Canada – The 100-megawatt, utility-scale Grand Renewable Solar Project in Ontario, which includes 445,000 solar modules from Canadian Solar, was the largest operational solar farm in Canada at the time of its construction.

=== 2014 ===
Honduras – Canadian Solar Inc. supplied 146.4 megawatts of solar modules to two utility-scale solar projects in Honduras. The plants were developed by Solar Power S.A. de C.V. and Compania Hondurena de Energia Solar S.A. de C.V.

United States –The 5.86 MWp Lancaster Solar Project, located 50 miles northwest of Boston, Massachusetts, consists of 19,000 Canadian Solar modules. Developed by EDF Renewable Energy and Urban Green Technologies LLC, the project supplies energy to the town of Billerica, Massachusetts.

=== 2013 ===
Denmark – Canadian Solar supplied 2,800 photovoltaic solar modules for a rooftop solar installation located north of Copenhagen in the Danish city of Virum. With a 605-kilowatt capacity, it was the largest rooftop solar installation in Denmark when it connected to the grid in 2013. The project was built by SRU Solar AG in collaboration with Danish energy company Greengo Energy.

=== 2011 ===
Italy – Canadian Solar supplied modules for the 70-megawatt Rovigo solar power plant in Northeast Italy. Constructed by SunEdison, it was the largest solar power plant in Europe at the time, generating enough energy to power more than 16,500 homes annually while reducing carbon emissions by over 40,000 tons per year.

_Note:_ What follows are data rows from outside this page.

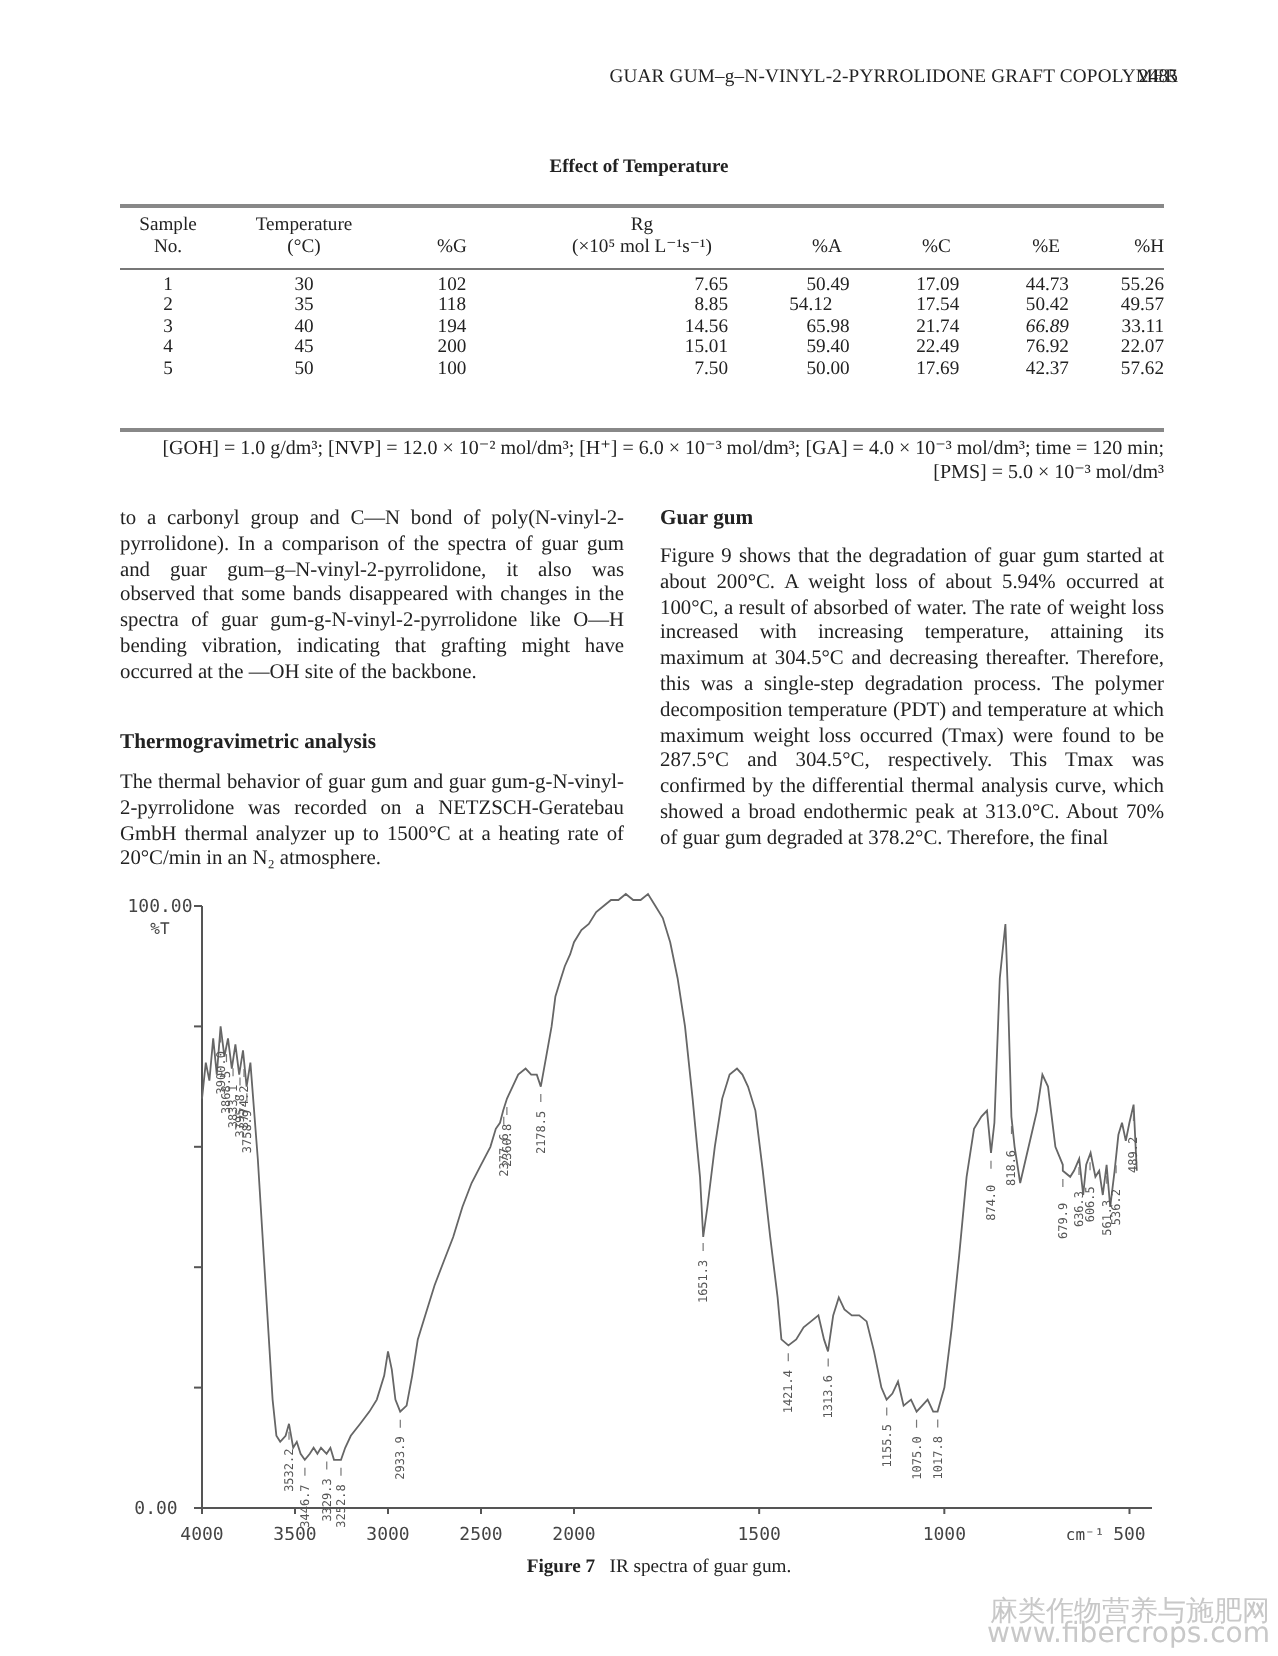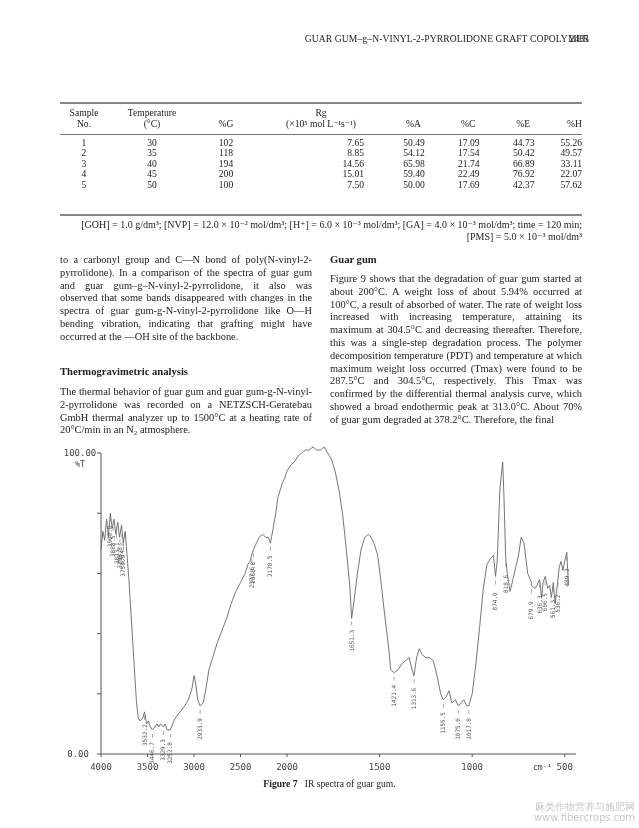"Effect of Temperature" div.t2 { html: none -> <div>Effect of Temperature</div> }
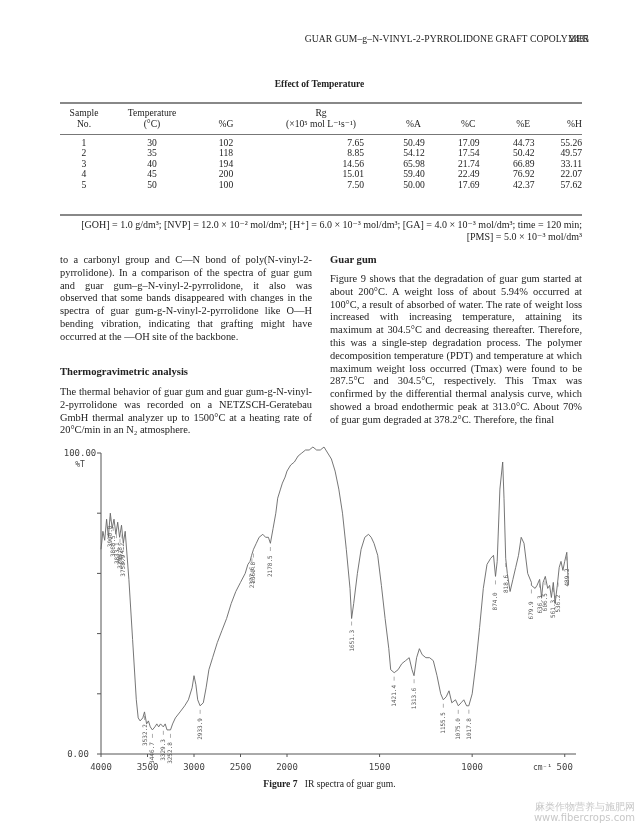"54.12" td.num { text-align: none -> center }
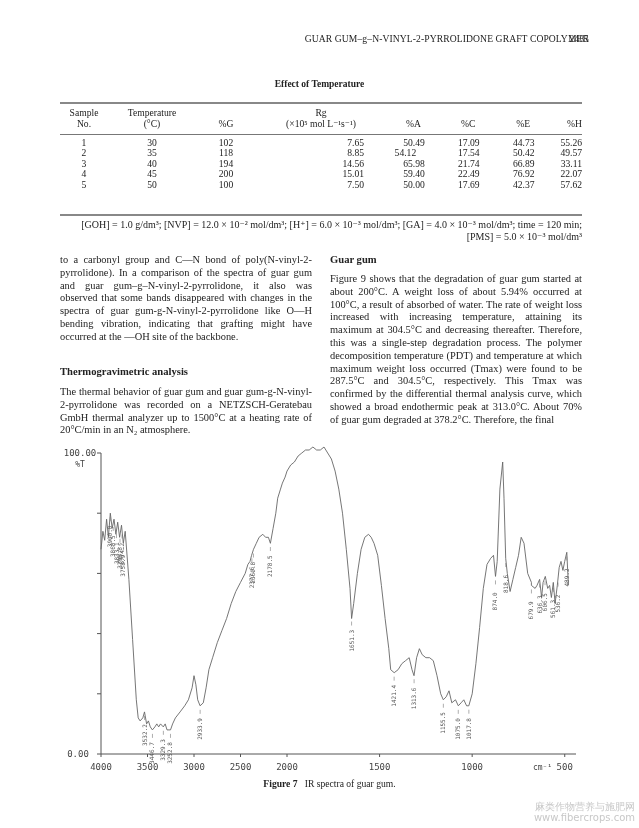"66.89" td.num { font-style: none -> italic }
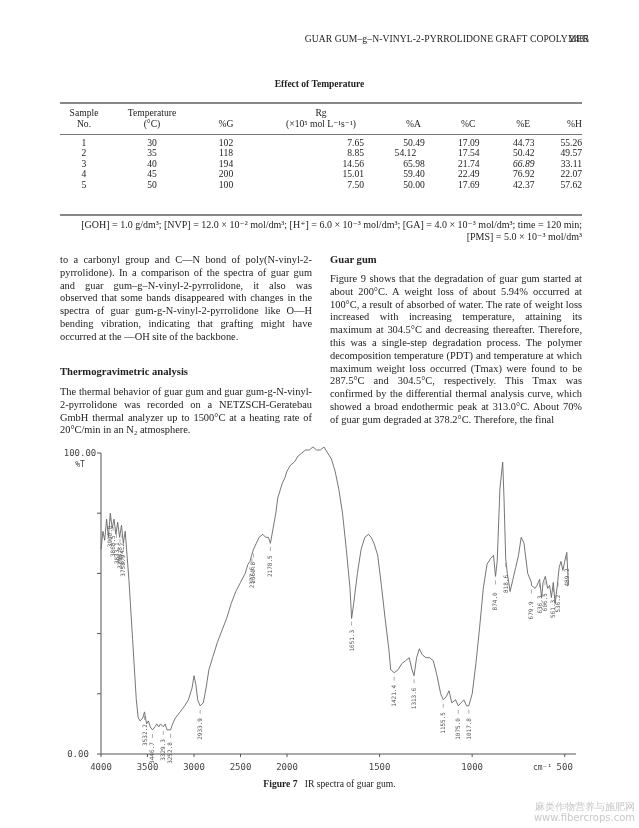"麻类作物营养与施肥网" .wm { font-size: 10px -> 14px }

Germany – Solarpark Senftenberg/Schipkau, a 166-megawatt solar power station in southern Brandenburg, was Germany's largest solar park at the time of its construction in 2011. It uses approximately 636,000 solar panels supplied by Canadian Solar. The solar park was named 2012 Solar Project of the Year Award by POWER-GEN International.

=== 2010 ===
Germany – Canadian Solar and Green City Energy jointly completed a 1-megawatt solar installation in Haertensdorf, Germany.